Change listing data
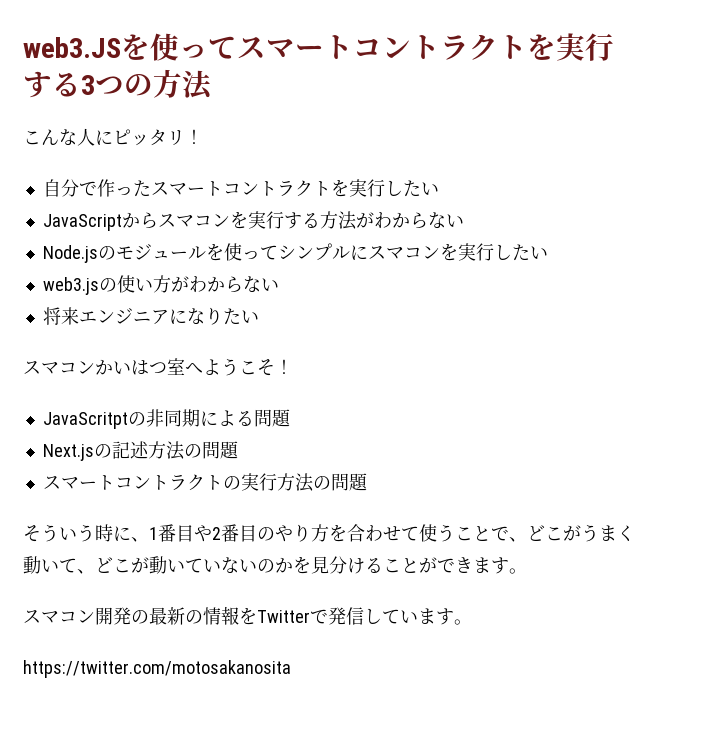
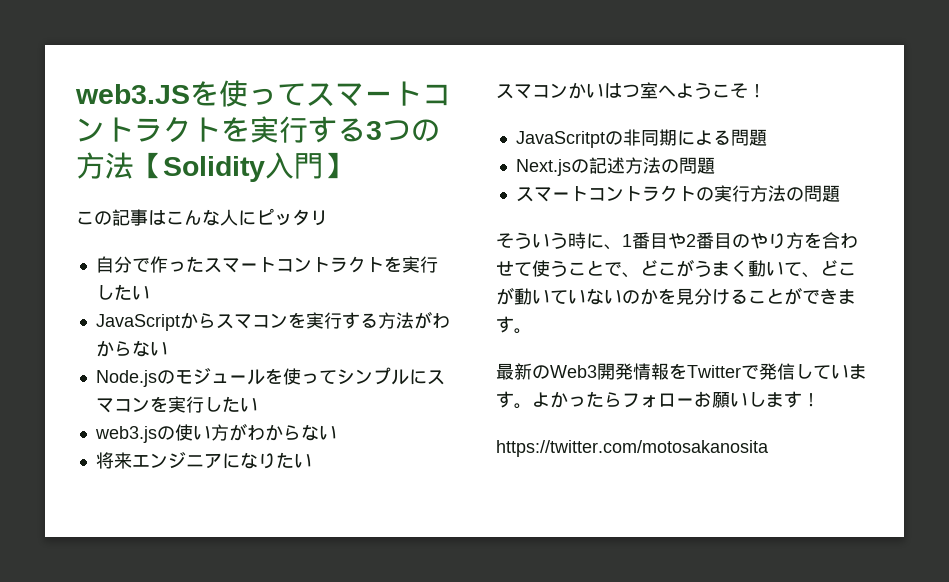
(213, 85) // -> [134,152,352,182] [76,209,166,226] 【Solidity入門】 // この記事は
[185,129,203,144] ！ -> (328, 218) none
[23,607,203,625] スマコン開発の最新の -> [496,363,633,380] 最新のWeb3開発
(472, 622) none -> [532,391,820,408] よかったらフォローお願いします！

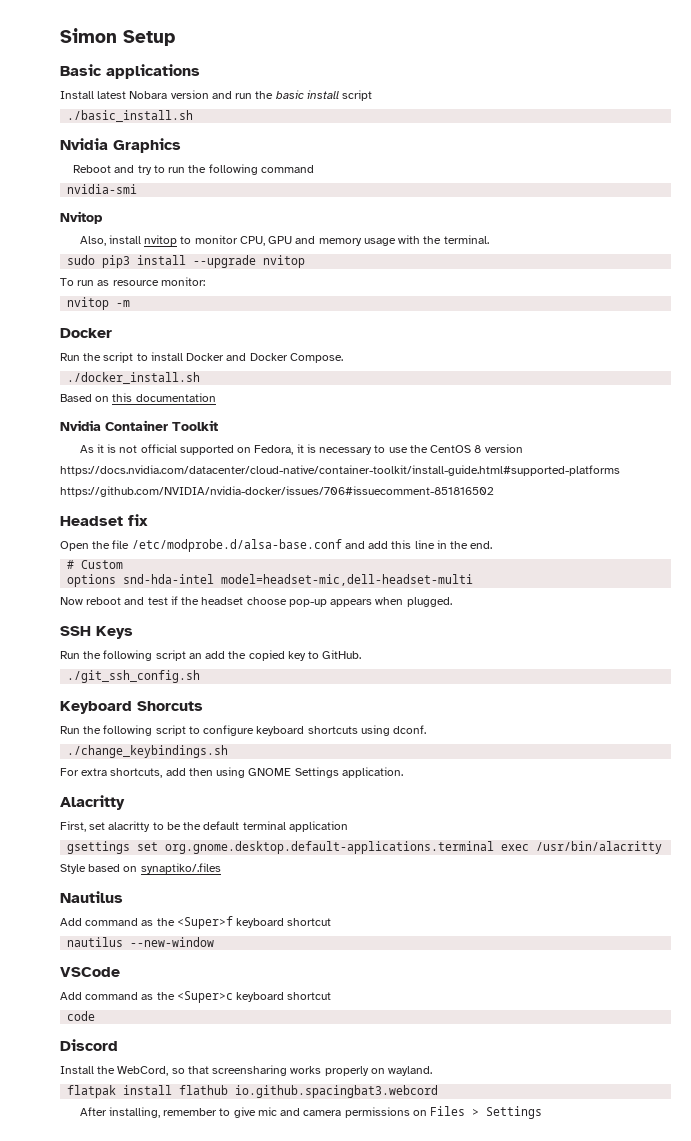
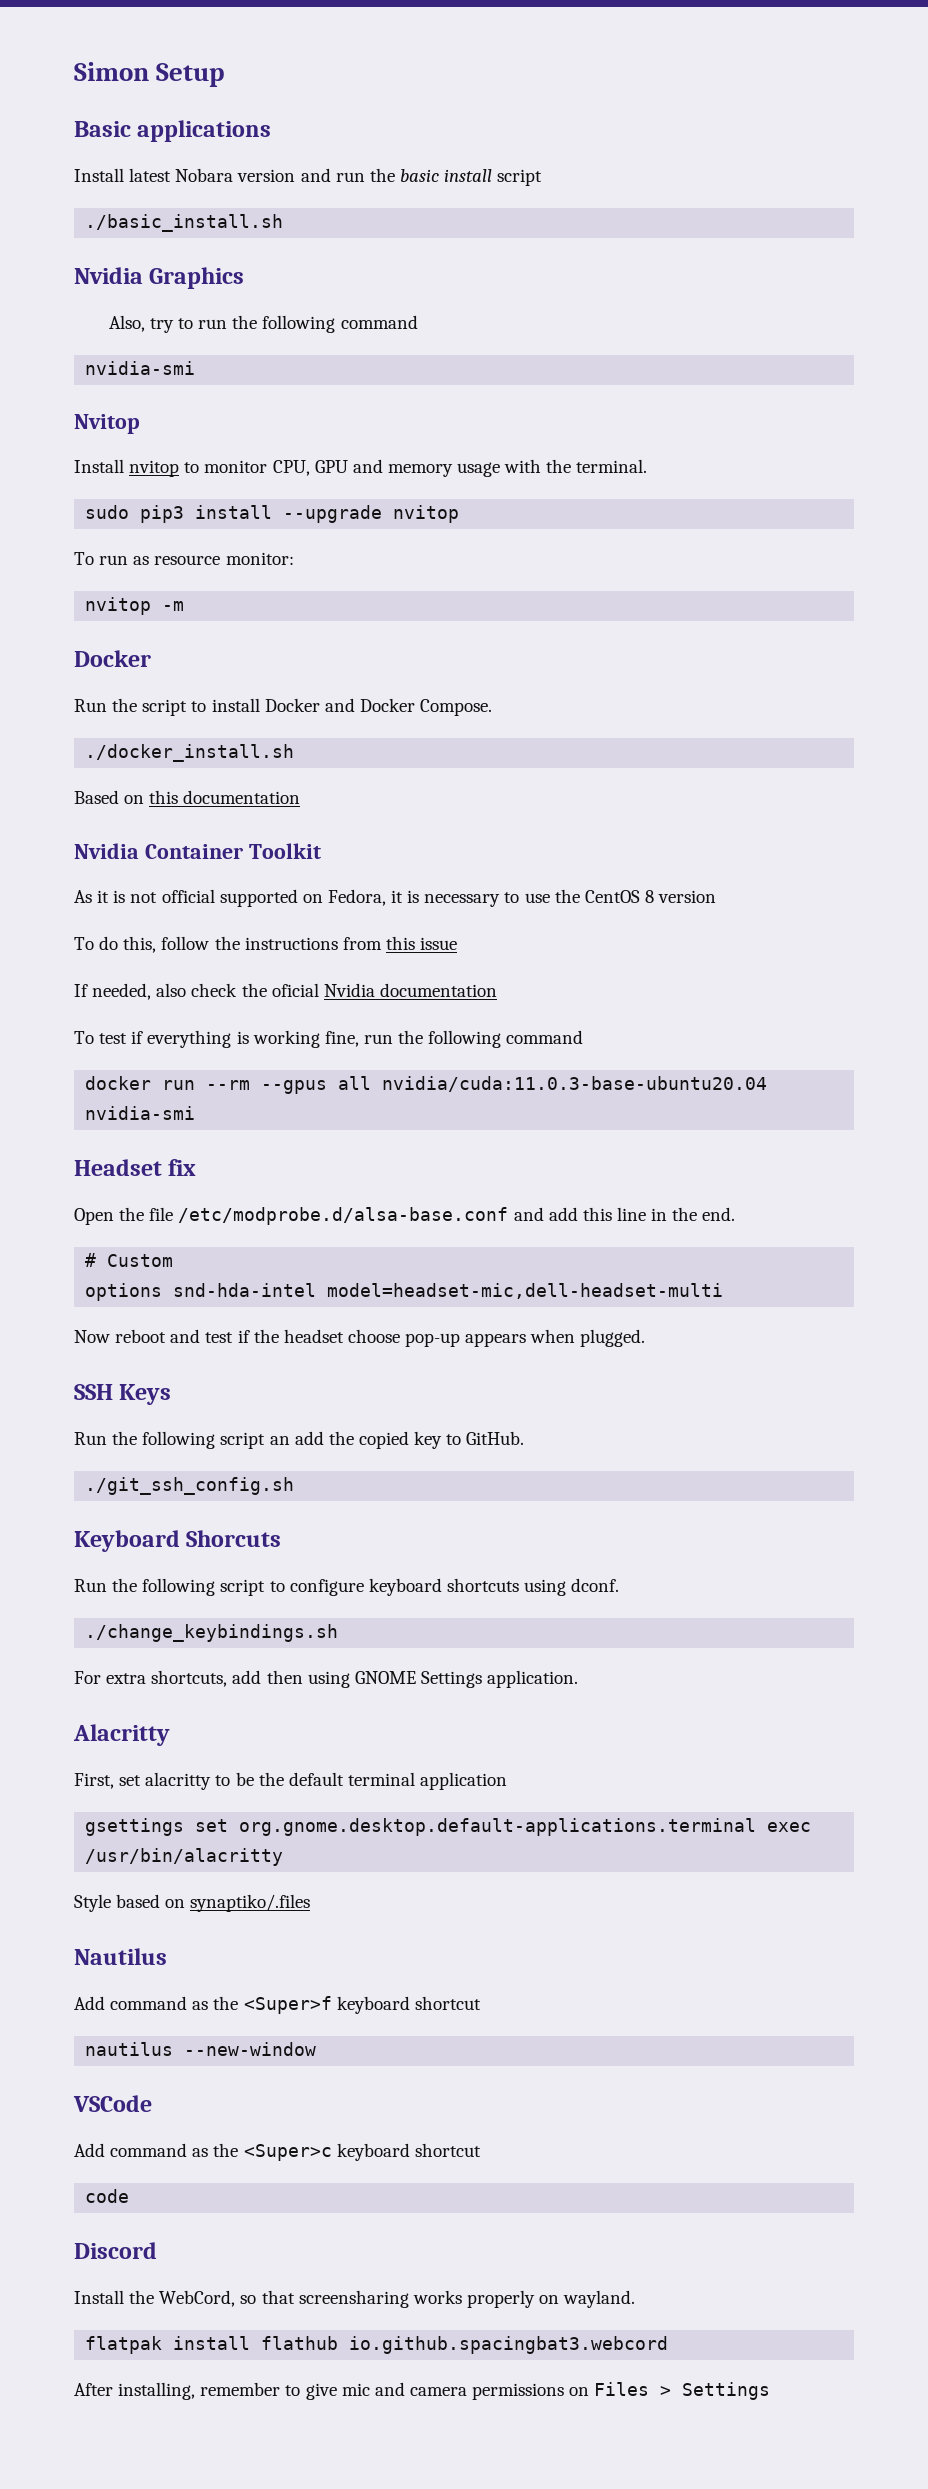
[73,165,135,173] Reboot and -> [108,315,145,332] Also,
[79,235,141,246] Also, install -> [74,459,124,473] Install
[60,465,620,476] [60,486,494,497] https://docs.nvidia.com/datacenter/cloud-native/container-toolkit/install-guide.html#supported-platforms // https://github.com/NVIDIA/nvidia-docker/issues/706#issuecomment-851816502 -> [74,936,458,953] [74,983,497,1000] [74,1030,584,1048] [85,1076,768,1094] [85,1106,196,1120] To do this, follow the instructions from this issue // If needed, also check the oficial Nvidia documentation // To test if everything is working fine, run the following command // docker run --rm --gpus all nvidia/cuda:11.0.3-base-ubuntu20.04 nvidia-smi

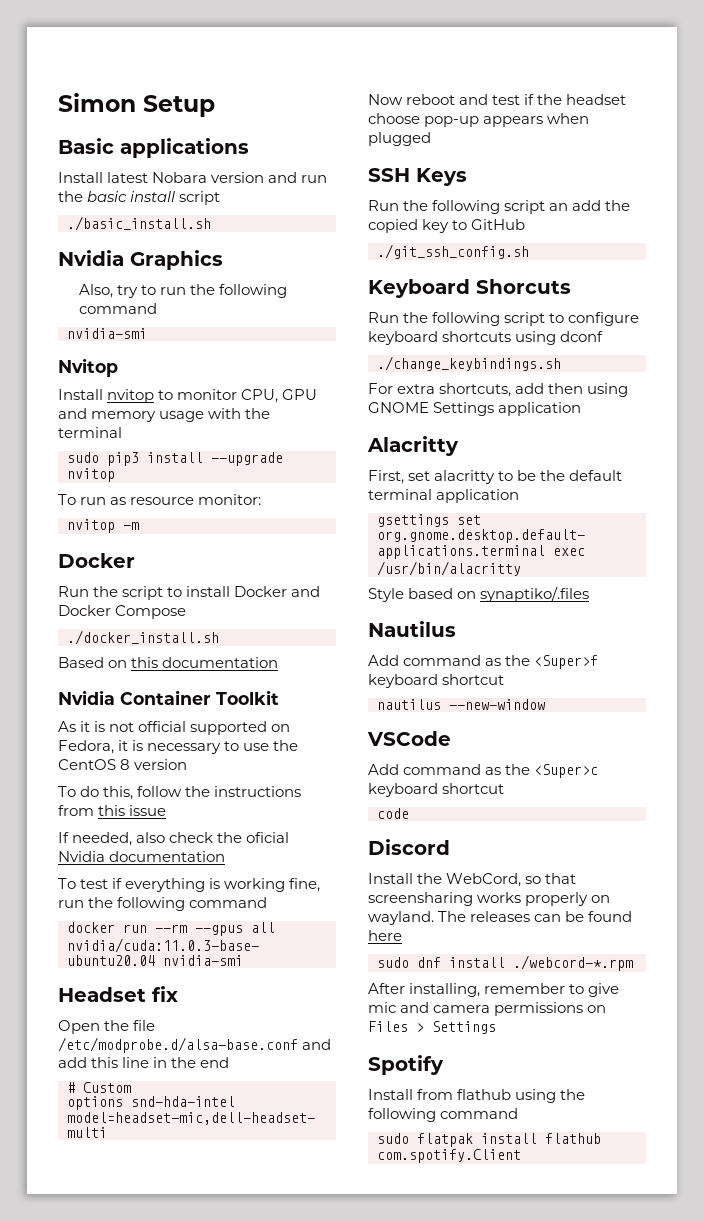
[576,459,648,473] terminal. -> [58,427,122,438] terminal
[420,699,493,716] Compose. -> [115,605,187,619] Compose
[702,1207,736,1221] end. -> [200,1057,230,1068] end
[580,1329,646,1347] plugged. -> [368,132,431,146] plugged
[466,1431,525,1445] GitHub. -> [471,219,526,230] GitHub
[571,1578,620,1592] dconf. -> [560,331,604,342] dconf
[487,1670,579,1688] application. -> [498,402,582,416] application
[85,2336,669,2354] // flatpak install flathub io.github.spacingbat3.webcord -> [438,911,633,922] [368,930,402,941] [377,955,633,971] The releases can be found here // sudo dnf install ./webcord-*.rpm
(771, 2391) none -> [368,1055,444,1075] [368,1089,586,1103] [368,1108,519,1122] [377,1133,601,1147] [377,1149,521,1163] // Spotify // Install from flathub using the following command // sudo flatpak install flathub com.spotify.Client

§ **What the task requires**: Exclude the pictures and give back the rest of the data above exactly as written.

§ **Response below**:
(213, 85) // -> [134,152,352,182] [76,209,166,226] 【Solidity入門】 // この記事は
[185,129,203,144] ！ -> (328, 218) none
[23,607,203,625] スマコン開発の最新の -> [496,363,633,380] 最新のWeb3開発
(472, 622) none -> [532,391,820,408] よかったらフォローお願いします！

[73,165,135,173] Reboot and -> [108,315,145,332] Also,
[79,235,141,246] Also, install -> [74,459,124,473] Install
[60,465,620,476] [60,486,494,497] https://docs.nvidia.com/datacenter/cloud-native/container-toolkit/install-guide.html#supported-platforms // https://github.com/NVIDIA/nvidia-docker/issues/706#issuecomment-851816502 -> [74,936,458,953] [74,983,497,1000] [74,1030,584,1048] [85,1076,768,1094] [85,1106,196,1120] To do this, follow the instructions from this issue // If needed, also check the oficial Nvidia documentation // To test if everything is working fine, run the following command // docker run --rm --gpus all nvidia/cuda:11.0.3-base-ubuntu20.04 nvidia-smi

[576,459,648,473] terminal. -> [58,427,122,438] terminal
[420,699,493,716] Compose. -> [115,605,187,619] Compose
[702,1207,736,1221] end. -> [200,1057,230,1068] end
[580,1329,646,1347] plugged. -> [368,132,431,146] plugged
[466,1431,525,1445] GitHub. -> [471,219,526,230] GitHub
[571,1578,620,1592] dconf. -> [560,331,604,342] dconf
[487,1670,579,1688] application. -> [498,402,582,416] application
[85,2336,669,2354] // flatpak install flathub io.github.spacingbat3.webcord -> [438,911,633,922] [368,930,402,941] [377,955,633,971] The releases can be found here // sudo dnf install ./webcord-*.rpm
(771, 2391) none -> [368,1055,444,1075] [368,1089,586,1103] [368,1108,519,1122] [377,1133,601,1147] [377,1149,521,1163] // Spotify // Install from flathub using the following command // sudo flatpak install flathub com.spotify.Client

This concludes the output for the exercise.